Warren considera as peças mais icônicas de Liberace emprestadas para a exposição um anel de piano dado a Liberace pelo magnata dos hotéis Barron Hilton e um anel de candelabro dado a ele por William Harrah da rede de hotéis Harrah.

A exposição vai até 5 de novembro. No entanto, os sul-nevadenses que não podem viajar a Paris podem conferir a Liberace Garage no Hollywood Cars Museum, 5115 Dean Martin Drive, que abriga mais de meia dúzia de carros usados ​​por Liberace no palco, assim como roupas, lustres e outros artefatos.

Ou, os fãs podem saciar sua própria fome por joias ostentosas comprando um anel de piano comemorativo de edição limitada de Paris, que se parece com o que Liberace tinha. Ele está disponível por US $ 349 na Liberace Museum Store através do site da fundação ( www.Liberace.org ) e os rendimentos beneficiam a fundação sem fins lucrativos.

Contate John Przybys em ou 702-383-0280. Seguir @JJPrzybys no Twitter.

Inspirado por Liberace

Sem Liberace e seus gostos por joias espalhafatosas, fantasias bizarras e bugigangas brilhantes, o estilo de vida hip hop pode nem existir. Nem, um argumento sólido pode ser feito, teria havido no palco personagens de Elvis, Prince e Michael Jackson que os fãs conhecem e amam.

Sem o Liberace para abrir o caminho, quem diria que, quando se trata de entretenimento, o excesso em nome do showmanship não é vício? Ainda hoje, três décadas após sua morte, o nome de Liberace serve como uma abreviação universal para blingy e exagerado.

É por isso que Usher uma vez poderia se descrever como um tipo extravagante de cara, uma versão mais legal de Liberace e todos sabiam exatamente o que ele queria dizer.

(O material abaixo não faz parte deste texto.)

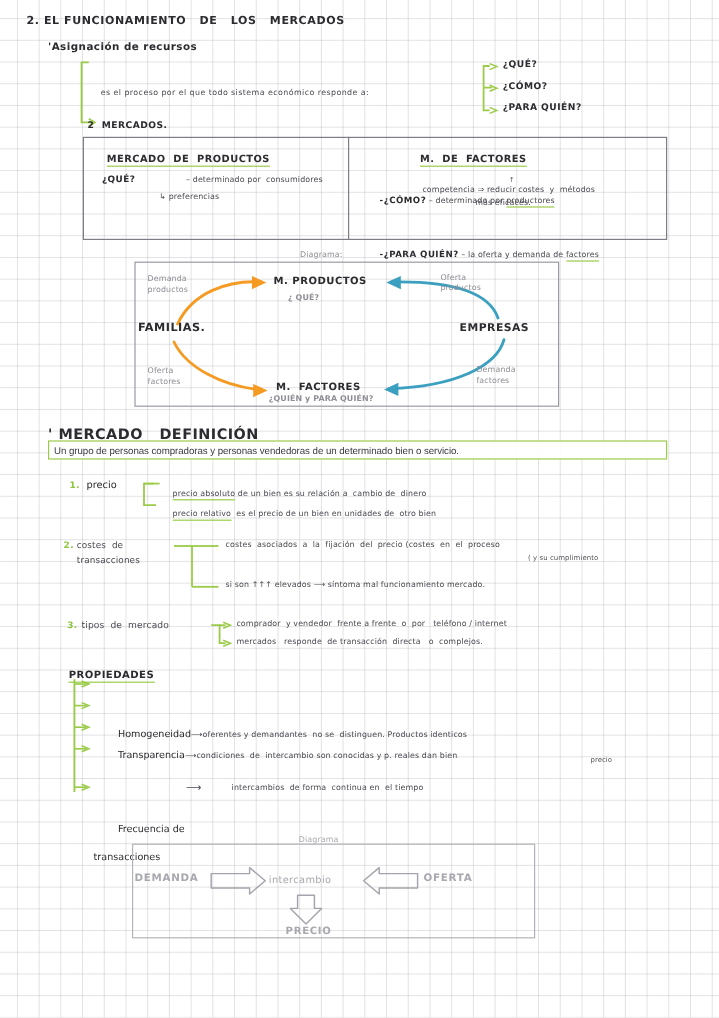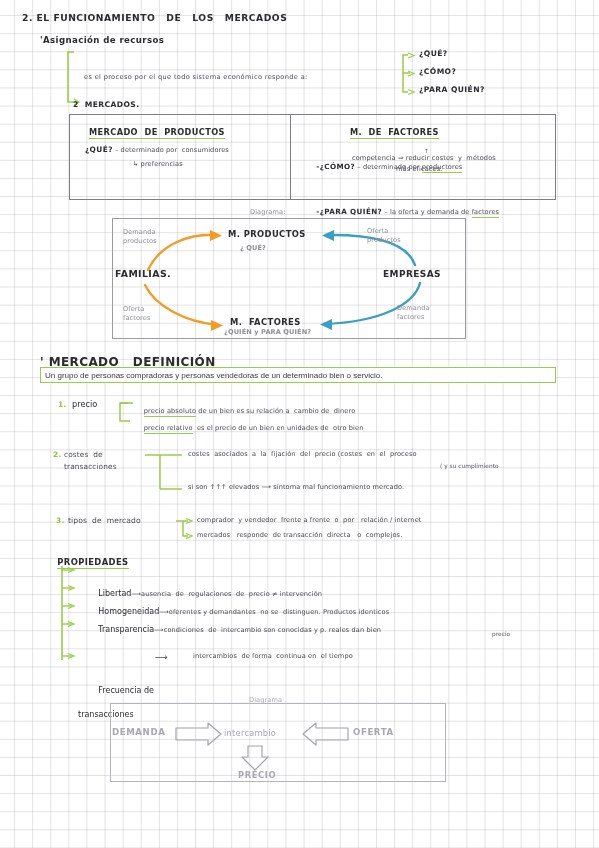"– determinado por consumidores" span.small { margin-left: none -> 40px }
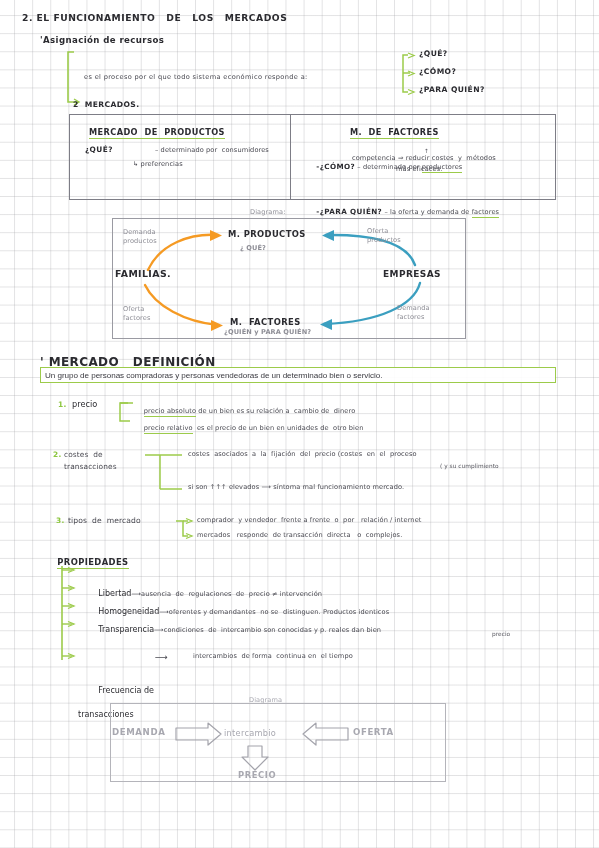"comprador y vendedor frente a" div.hw { text: relación -> teléfono }
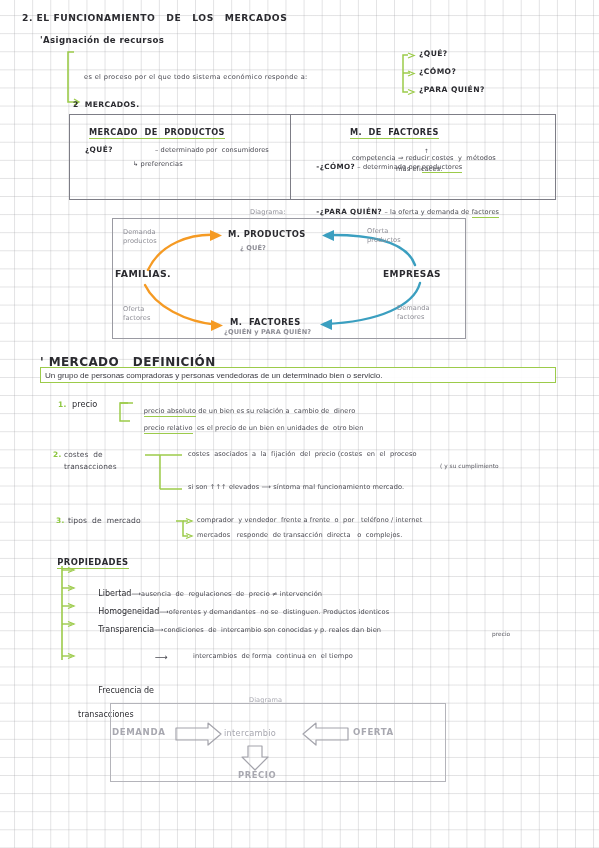"Libertad⟶ausencia de regulaciones de" div.hw { html: <div> <span>Libertad</span><span>⟶</span><span>ausencia de regulaciones de precio ≠ intervención</span> </div> -> none }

Portanto, não é surpreendente que os artistas de hip hop muitas vezes tenham homenageado o cara de West Allis, Wis. Em suas músicas. Conte com este universo de fãs recentes de Liberace, Mobb Deep, G-Unit, Ghostface Killah, 2Pac e Nelly, enquanto artistas tão díspares como Lady Gaga e Tim McGraw também têm Liberace verificado em suas canções.

E embora seja incerto que isso tenha a ver com outra coisa senão rimas sólidas: quão estranho é que, em We Didn't Start the Fire, o resumo de Billy Joel de figuras históricas de meados do século 20, ele lista Liberace entre o boxeador Rocky Marciano e filósofo George Santayana, este último mais conhecido por sua observação de que quem não consegue se lembrar do passado está condenado a repeti-lo?